Where a line holds the word "time", copy that line from the data below.

[User interface change data]

-------

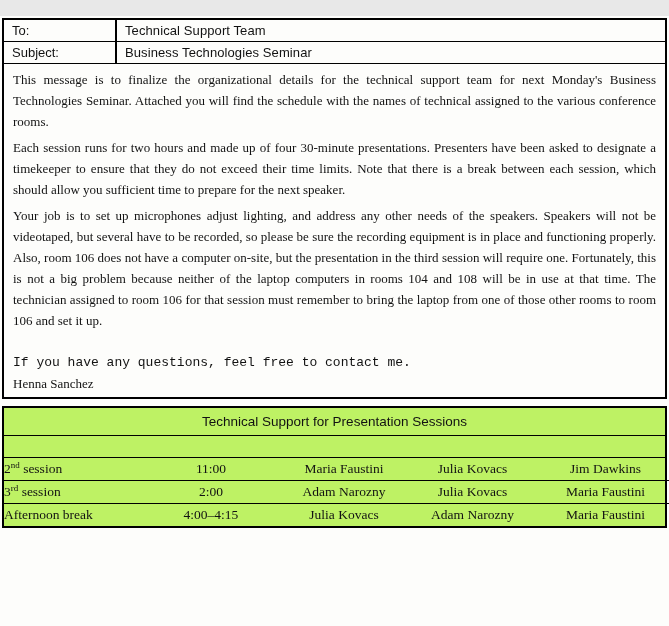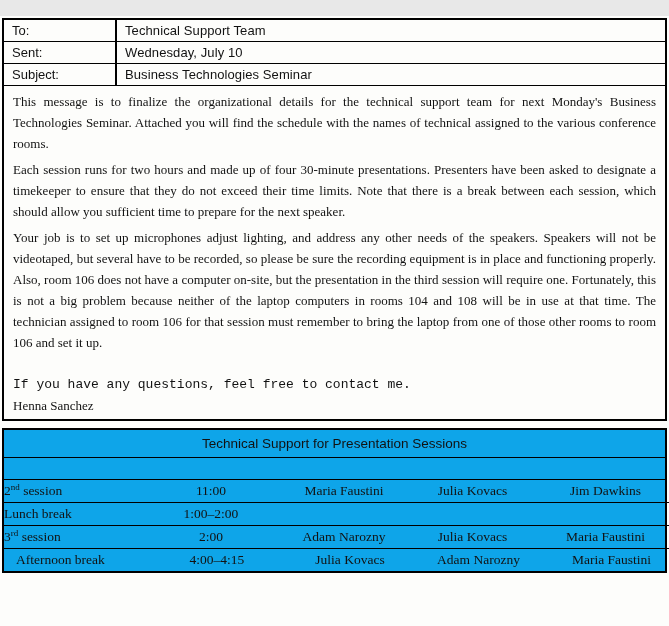--- a/index.html
+++ b/index.html
@@ -21,57 +21,53 @@
   td.hlabel { width:99px; border-right:2px solid #000; }
   td.hvalue { letter-spacing:0.1px; }
   .email-body {
     box-sizing:border-box; height:333px; padding:5px 9px 0 9px;
     font-size:13px; line-height:21px; text-align:justify;
   }
   .email-body p { margin:0 0 5px 0; }
   .email-body p.closing { margin:21px 0 0 0; text-align:left;font-family:Liberation Mono, monospace; }
   .email-body p.signature { margin:0; text-align:left; }
   
-  .schedule-box { border:2px solid #000; margin-top:7px; background:#0ea5e9; }
+  .schedule-box { border:2px solid #000; margin-top:7px; background:#bef264; }
   .schedule-title {
     font-family:"Liberation Sans", sans-serif; font-size:13.5px;
     text-align:center; height:27px; line-height:27px;
     border-bottom:1px solid #000;
   }
   .schedule-spacer { height:21px; border-bottom:1px solid #000; }
   table.schedule {
     width:100%; border-collapse:collapse; table-layout:fixed;
     font-size:13.5px;
   }
   table.schedule td {
     border-bottom:1px solid #000; height:22px;
     vertical-align:middle; padding:0;
     white-space:nowrap; overflow:hidden;
   }
-  table.schedule tr:last-child td { border-bottom:none;padding-left:12px; }
+  table.schedule tr:last-child td { border-bottom:none; }
   td.c-label { padding-left:20px; text-align:left; }
   td.c-time  { text-align:center; }
   td.c-name  { text-align:center; }
   sup.ord { font-size:9px; line-height:0; }
 </style>
 </head>
 <body>
 
 <div class="page">
 
   <div class="email-box">
     <table class="email-header">
       <tbody>
         <tr>
           <td class="hlabel">To:</td>
           <td class="hvalue">Technical Support Team</td>
-        </tr>
-        <tr>
-          <td class="hlabel">Sent:</td>
-          <td class="hvalue">Wednesday, July 10</td>
         </tr>
         <tr>
           <td class="hlabel">Subject:</td>
           <td class="hvalue">Business Technologies Seminar</td>
         </tr>
       </tbody>
     </table>
 
     <div class="email-body">
       <p>This message is to finalize the organizational details for the technical support team for next Monday's Business Technologies Seminar. Attached you will find the schedule with the names of technical assigned to the various conference rooms.</p>
@@ -95,27 +91,20 @@
       </colgroup>
       <tbody>
         <tr>
           <td class="c-label"><span>2</span><sup class="ord">nd</sup><span> session</span></td>
           <td class="c-time">11:00</td>
           <td class="c-name">Maria Faustini</td>
           <td class="c-name">Julia Kovacs</td>
           <td class="c-name">Jim Dawkins</td>
         </tr>
         <tr>
-          <td class="c-label"><span>Lunch break</span><sup class="ord"></sup><span></span></td>
-          <td class="c-time">1:00–2:00</td>
-          <td class="c-name"></td>
-          <td class="c-name"></td>
-          <td class="c-name"></td>
-        </tr>
-        <tr>
           <td class="c-label"><span>3</span><sup class="ord">rd</sup><span> session</span></td>
           <td class="c-time">2:00</td>
           <td class="c-name">Adam Narozny</td>
           <td class="c-name">Julia Kovacs</td>
           <td class="c-name">Maria Faustini</td>
         </tr>
         <tr>
           <td class="c-label"><span>Afternoon break</span><sup class="ord"></sup><span></span></td>
           <td class="c-time">4:00–4:15</td>
           <td class="c-name">Julia Kovacs</td>

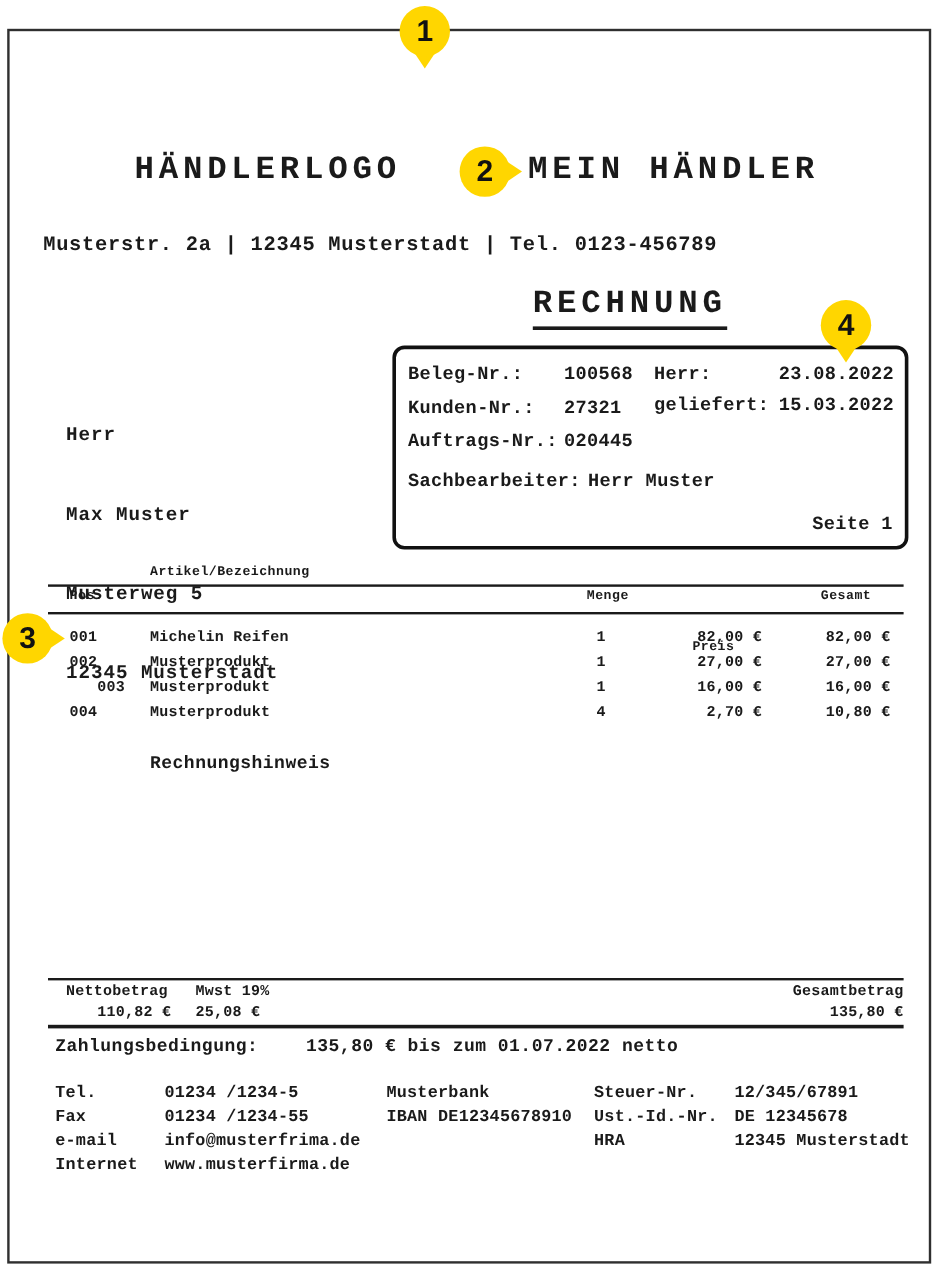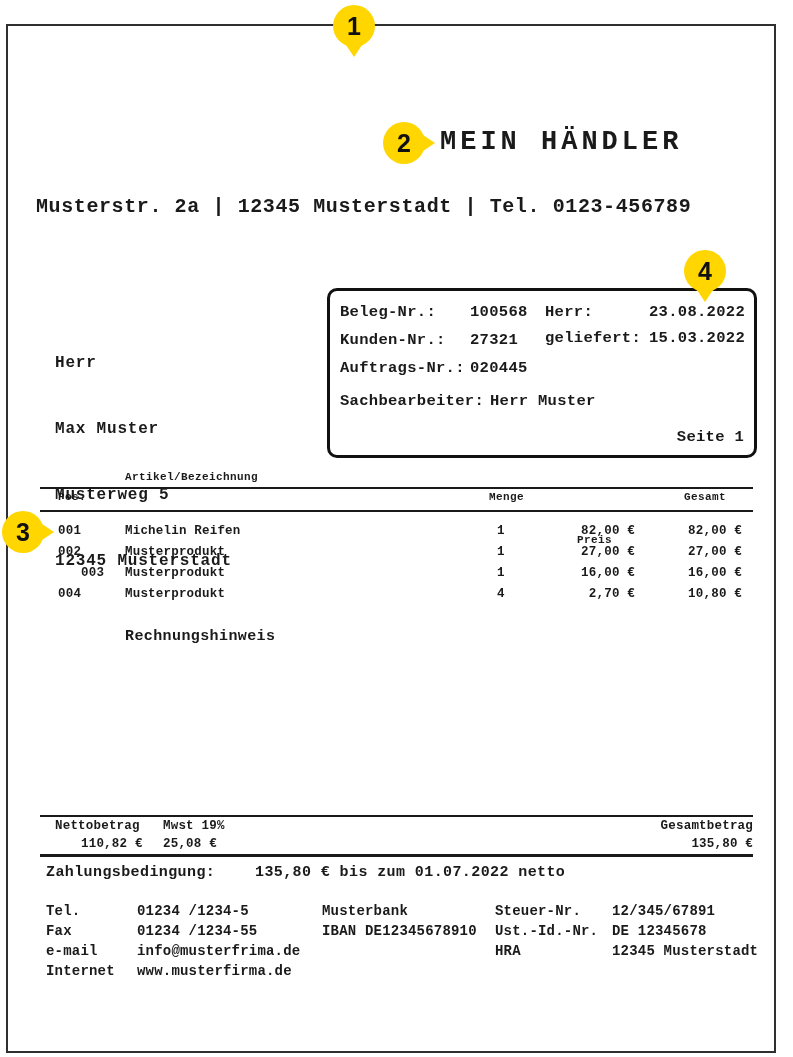--- a/index.html
+++ b/index.html
@@ -3,21 +3,21 @@
 <meta charset="utf-8">
 <style>
   :root { --yellow:#ffd600; --ink:#1a1a1a; }
   html,body { margin:0; padding:0; background:#ffffff; }
   .canvas { position:relative; width:793px; height:1057px; background:#ffffff; overflow:hidden;
             font-family:"Liberation Mono","DejaVu Sans Mono",monospace; color:var(--ink); }
   .sheet { position:absolute; left:6px; top:24px; width:770px; height:1029px;
            box-sizing:border-box; border:2px solid #2f2f2f; background:#ffffff; }
   .t { position:absolute; font-weight:bold; color:var(--ink); white-space:pre; }
   .fs27 { font-size:27px; letter-spacing:4px; }
-  .fs16 { font-size:20px; letter-spacing:0.6px; }
+  .fs16 { font-size:17px; letter-spacing:0.6px; }
   .fs15 { font-size:15px; letter-spacing:0.4px; }
   .fsbox { font-size:15.5px; letter-spacing:0.3px; }
   .fs14 { font-size:14px; letter-spacing:0.2px; }
   .fs125 { font-size:12.5px; letter-spacing:0.2px; }
   .fs11 { font-size:11px; letter-spacing:0.4px; }
   .right { text-align:right; }
   .title-underline { border-bottom:3px solid var(--ink); padding-bottom:3px; }
   .hr { position:absolute; background:var(--ink); }
   .box { position:absolute; left:327px; top:288px; width:430px; height:170px;
          box-sizing:border-box; border:3px solid #111; border-radius:10px; background:#fff; }
@@ -52,23 +52,25 @@
   </div>
   <div class="pin" style="left:2px;top:511px;">
     <div class="pin-circle">3</div>
     <div class="tail-right"></div>
   </div>
   <div class="pin" style="left:684px;top:250px;">
     <div class="pin-circle">4</div>
     <div class="tail-down"></div>
   </div>
 
+  <div class="t fs27" style="left:112px;top:127px;">HÄNDLERLOGO</div>
   <div class="t fs27" style="left:440px;top:127px;">MEIN HÄNDLER</div>
   <div class="t fs16" style="left:36px;top:195px;">Musterstr. 2a | 12345 Musterstadt | Tel. 0123-456789</div>
 
+  <div class="t fs27 title-underline" style="left:444px;top:239px;">RECHNUNG</div>
 
   <div class="recip">
     <div>Herr</div>
     <div>Max Muster</div>
     <div>Musterweg 5</div>
     <div>12345 Musterstadt</div>
   </div>
 
   <div class="box">
     <div class="t fsbox" style="left:10px;top:12px;">Beleg-Nr.:</div>

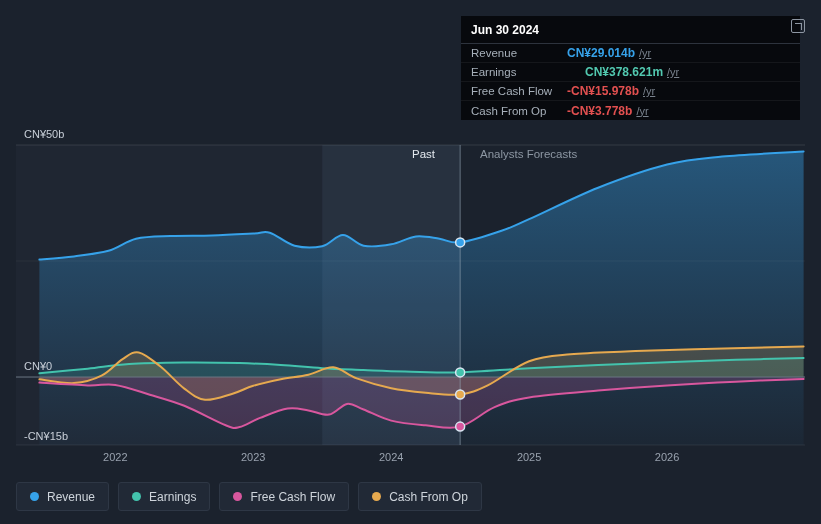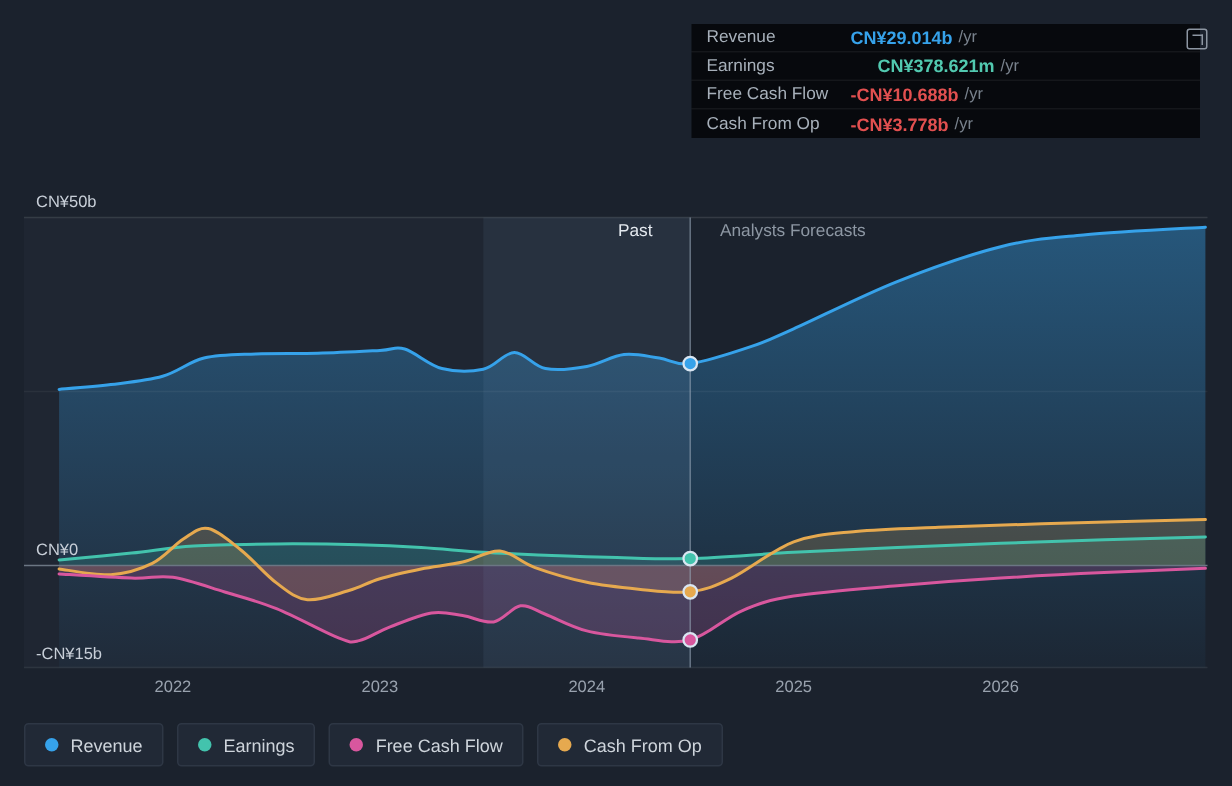--- a/index.html
+++ b/index.html
@@ -19,21 +19,21 @@
     padding:7px 10px 6px; color:#ffffff; font-size:12px; font-weight:bold;
     border-bottom:1px solid #2d333d;
   }
   .tt-row {
     display:flex; align-items:center; padding:2px 10px; height:19px;
     border-bottom:1px solid rgba(255,255,255,0.06); font-size:12px;
   }
   .tt-row:last-child { border-bottom:none; }
   .tt-label { width:96px; color:#a7b0ba; font-size:11.5px; }
   .tt-value { font-weight:bold;text-align:right; }
-  .tt-suffix { color:#79828d; margin-left:4px; font-size:11px; }
+  .tt-suffix { color:#79828d; margin-left:4px; font-size:11px;text-decoration:underline; }
 
   .phase-label { position:absolute; top:148px; font-size:11.5px; z-index:2; }
   .phase-past { right:386px; color:#e3e8ee; }
   .phase-forecast { left:470px; color:#8d97a3;margin-left:10px; }
 
   .legend { position:absolute; left:16px; top:482px; display:flex; gap:9px; z-index:4; }
   .legend-item {
     display:flex; align-items:center; gap:8px;
     background:#212936; border:1px solid #2e3745; border-radius:3px;
     padding:0 13px; height:29px; font-size:12px; color:#ced4db; cursor:pointer;
@@ -85,33 +85,34 @@
     <text x="253.2517482517509" y="461" fill="#99a2ae" font-size="11" text-anchor="middle" font-family="&quot;Liberation Sans&quot;, sans-serif">2023</text>
     <text x="391.18881118881313" y="461" fill="#99a2ae" font-size="11" text-anchor="middle" font-family="&quot;Liberation Sans&quot;, sans-serif">2024</text>
     <text x="529.1258741258754" y="461" fill="#99a2ae" font-size="11" text-anchor="middle" font-family="&quot;Liberation Sans&quot;, sans-serif">2025</text>
     <text x="667.0629370629377" y="461" fill="#99a2ae" font-size="11" text-anchor="middle" font-family="&quot;Liberation Sans&quot;, sans-serif">2026</text>
   </svg>
 
 <div class="phase-label phase-past">Past</div>
 <div class="phase-label phase-forecast">Analysts Forecasts</div>
 
 <div class="tooltip">
+  <div class="tt-header">Jun 30 2024</div>
   <div class="tt-row">
     <span class="tt-label">Revenue</span>
     <span class="tt-value" style="color: rgb(54, 162, 234);">CN¥29.014b</span>
     <span class="tt-suffix">/yr</span>
   </div>
   <div class="tt-row">
     <span class="tt-label">Earnings</span>
     <span class="tt-value" style="color: rgb(82, 201, 176); margin-left: 18px;">CN¥378.621m</span>
     <span class="tt-suffix">/yr</span>
   </div>
   <div class="tt-row">
     <span class="tt-label">Free Cash Flow</span>
-    <span class="tt-value" style="color: rgb(226, 80, 80);">-CN¥10.688b</span>
+    <span class="tt-value" style="color: rgb(226, 80, 80);">-CN¥15.978b</span>
     <span class="tt-suffix">/yr</span>
   </div>
   <div class="tt-row">
     <span class="tt-label">Cash From Op</span>
     <span class="tt-value" style="color: rgb(226, 80, 80);">-CN¥3.778b</span>
     <span class="tt-suffix">/yr</span>
   </div>
 </div>
 
 <div class="expand"></div>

-------

- [Written response]:
   td.c-time  { text-align:center; }
           <td class="c-time">11:00</td>
-          <td class="c-time">1:00–2:00</td>
           <td class="c-time">2:00</td>
           <td class="c-time">4:00–4:15</td>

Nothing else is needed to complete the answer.